You can fire employees who engage in hate speech. Sometimes a post clearly contains hate speech, while at other times, it is borderline. Hate speech is defined as communication that has no purpose or meaning other than expressing a feeling of hatred for a particular group, perhaps focused on race, ethnicity or gender, sexual orientation, national origin, religion and so forth.

When Creating a Social Media Policy for Your Practice

Your policy should contain clear guidelines about what is and isn’t permitted while at work, and also explicitly state that trade secrets and the like must remain confidential. The policy should ask employees to not use social media to post defamatory material that could create a hostile work environment. It is also reasonable to ask them to preface any social media remarks made about the practice online with a disclaimer that you don’t represent your employer’s point of view. It makes good sense to be proactive, too, and run your social media policy past your practice’s attorney.

As a creative solution, some companies are providing social media breaks for their employees throughout the day, perhaps 15 minutes in length, a couple of times per day. This can give everyone a chance to relax and refresh their minds. The goal isn’t to completely restrict your employees from ever using social media (which isn’t do-able, anyhow) but to encourage moderate use in appropriate ways. If you want to use this strategy, outline specifics in your social media policy.

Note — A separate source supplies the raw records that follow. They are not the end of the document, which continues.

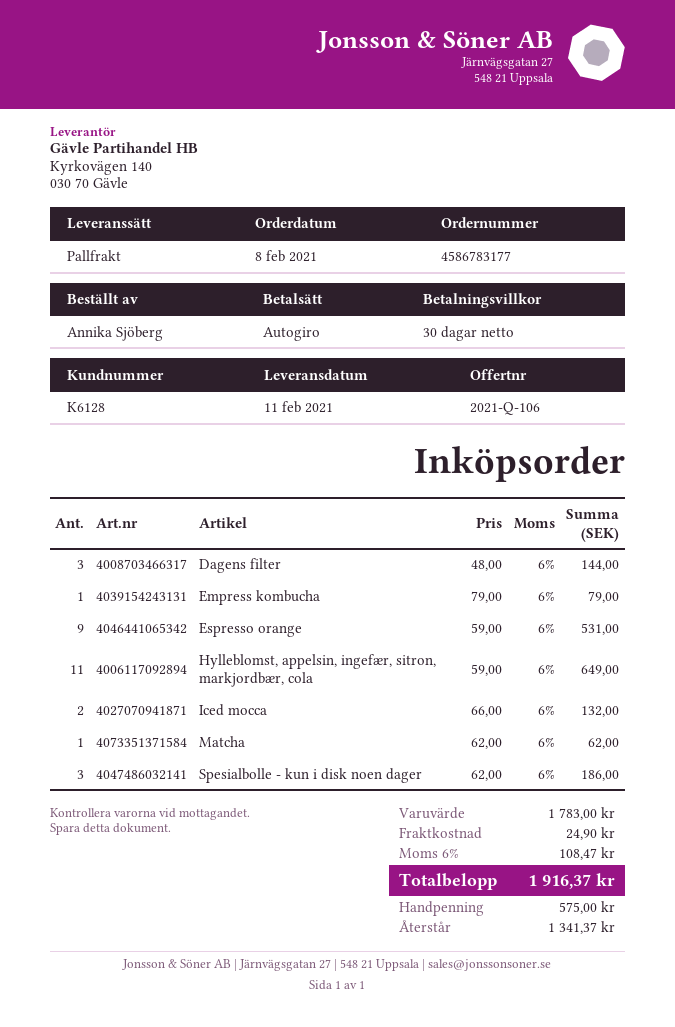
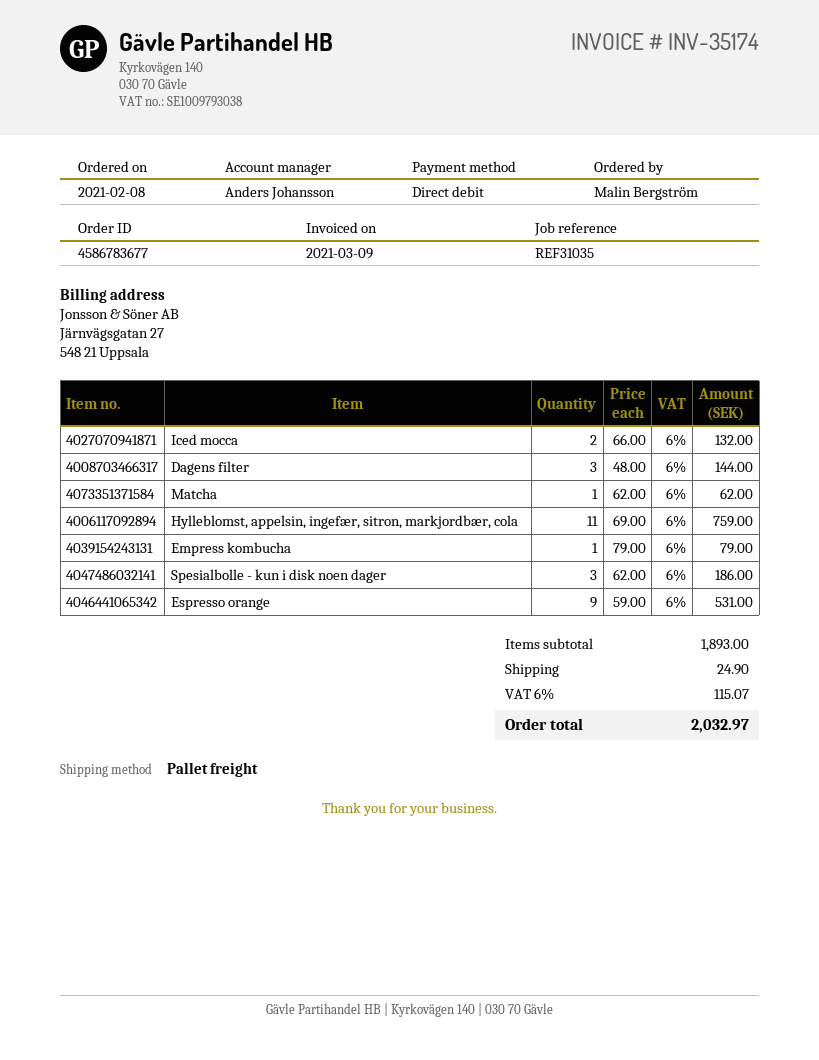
order number: 4586783177 -> 4586783677
ordered by: Annika Sjöberg -> Malin Bergström
Hylleblomst, appelsin, ingefær, sitron, markjordbær, cola: 11 x 59.00 = 649.00 -> 11 x 69.00 = 759.00
subtotal: 1783.00 -> 1893.00
tax: 6% = 108.47 -> 6% = 115.07
total: 1916.37 -> 2032.97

Sharing Your Social Media Policy with Employees

How you share the news about your social media policy can go a long way in determining how well it is received. For example, you could pick a day to get some pizzas for your employees, and use that as an occasion to have a discussion on your social media policy. Explain why having the policy is so important in today’s times, and educate them on the problems that can arise when this form of communication isn’t appropriately used.

As you share the role that social media and its messaging plays in your practice’s culture and values, using a helpful approach is more likely to be successful than leaving the impression that you don’t trust your employees and plan to monitor their every message. And sometimes, by simply educating employees on privacy setting options in social media, you can help to prevent an unpleasant situation.

Share examples of appropriate/acceptable posts and ones that cross the line, and be open to questions, concerns and employee feedback. Getting employees to buy into your policy is a big step forward.

Monitoring Social Media

In general, avoid monitoring a specific employee’s social media accounts to watch for inappropriate comments. If you’re aware of a controversial comment, let that employee know how you plan to investigate and then review the situation with him or her. Then do exactly that.

When you follow up with the employee, get his or her side of the story. In some cases, the comment is so inflammatory that termination may be the only response. Other times, what the employee has to say may provide context that allows for lesser forms of discipline. Remember to be consistent and to follow up appropriately with everyone involved at the practice. As needed, update your social media policy and share it with all of your employees.